With the pictures removed, write out the data below exactly.

═════ AVAILABLE DATA

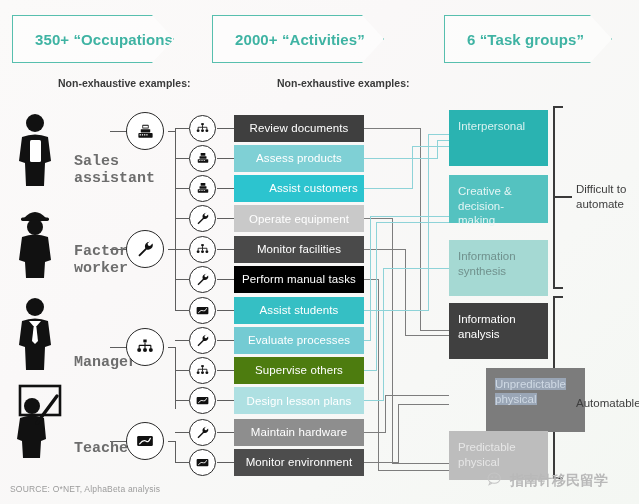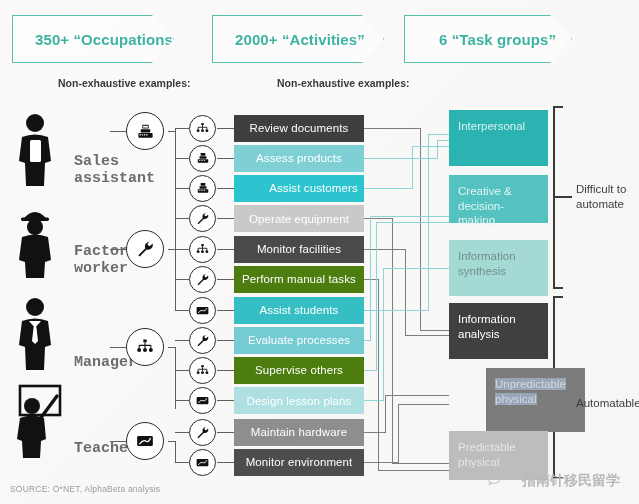"6 “Task groups”" .chev.c3 { left: 404px -> 444px; padding-left: 12px -> none }
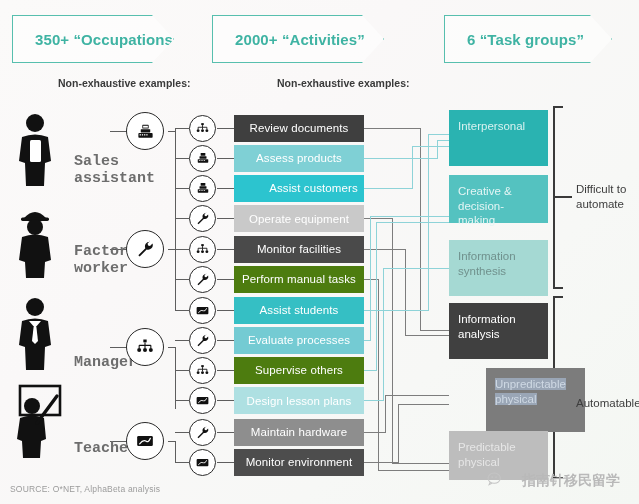"Perform manual tasks" div.abar { background: #4d7c0f -> #000000 }
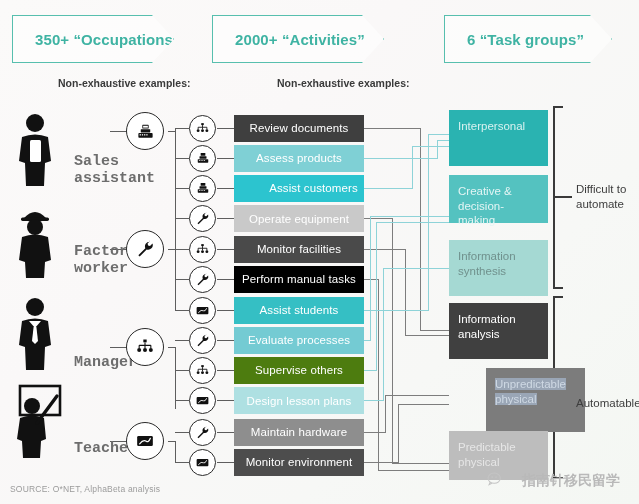"指南针移民留学" .wmark { gap: 16px -> 4px }
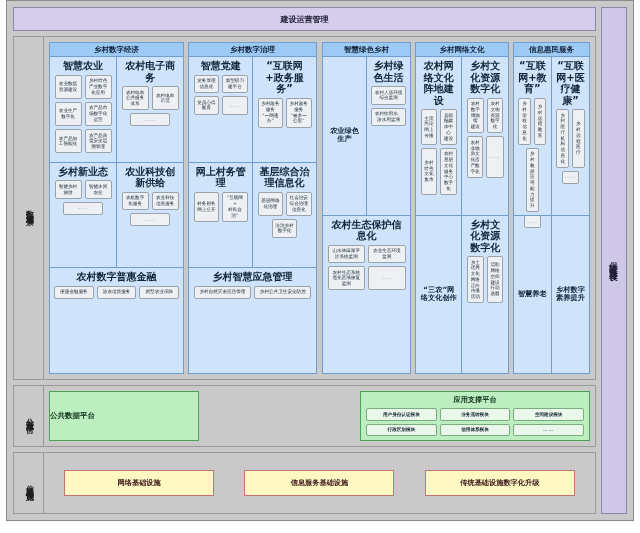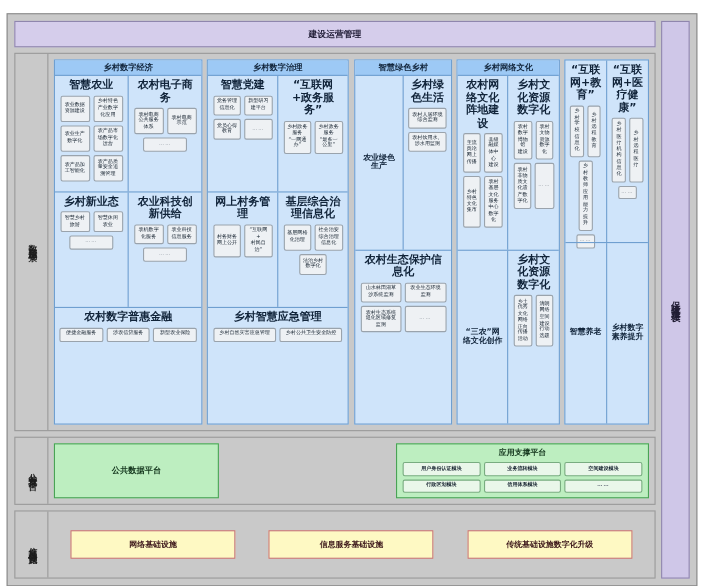"建设运营管理" .frame { top: 12px -> 0 }
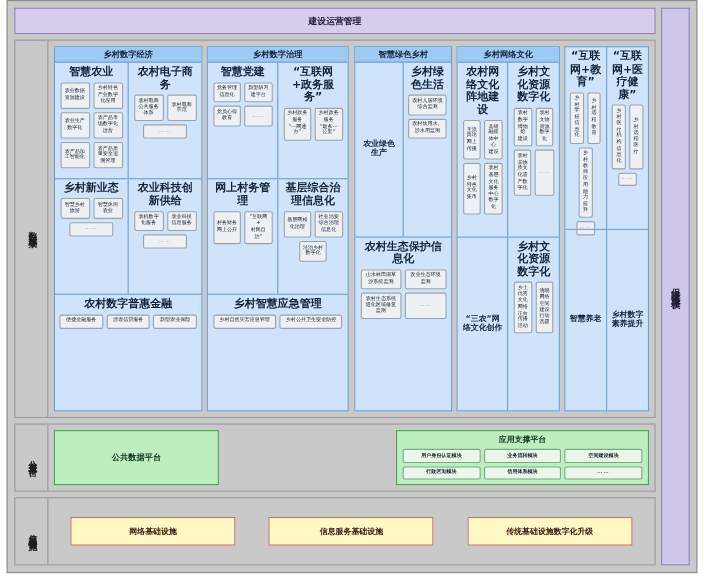"信息惠民服务" div.ghead { html: none -> <div>信息惠民服务</div> }
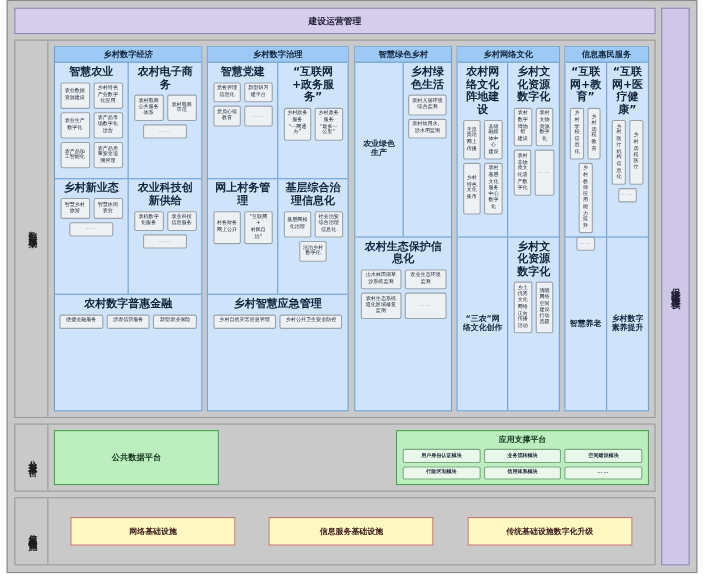"公共数据平台" .greenbox { justify-content: center -> flex-start }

══════════

● **EXERCISE SOLUTION**
"6 “Task groups”" .chev.c3 { left: 404px -> 444px; padding-left: 12px -> none }
"Perform manual tasks" div.abar { background: #4d7c0f -> #000000 }
"指南针移民留学" .wmark { gap: 16px -> 4px }
"建设运营管理" .frame { top: 12px -> 0 }
"信息惠民服务" div.ghead { html: none -> <div>信息惠民服务</div> }
"公共数据平台" .greenbox { justify-content: center -> flex-start }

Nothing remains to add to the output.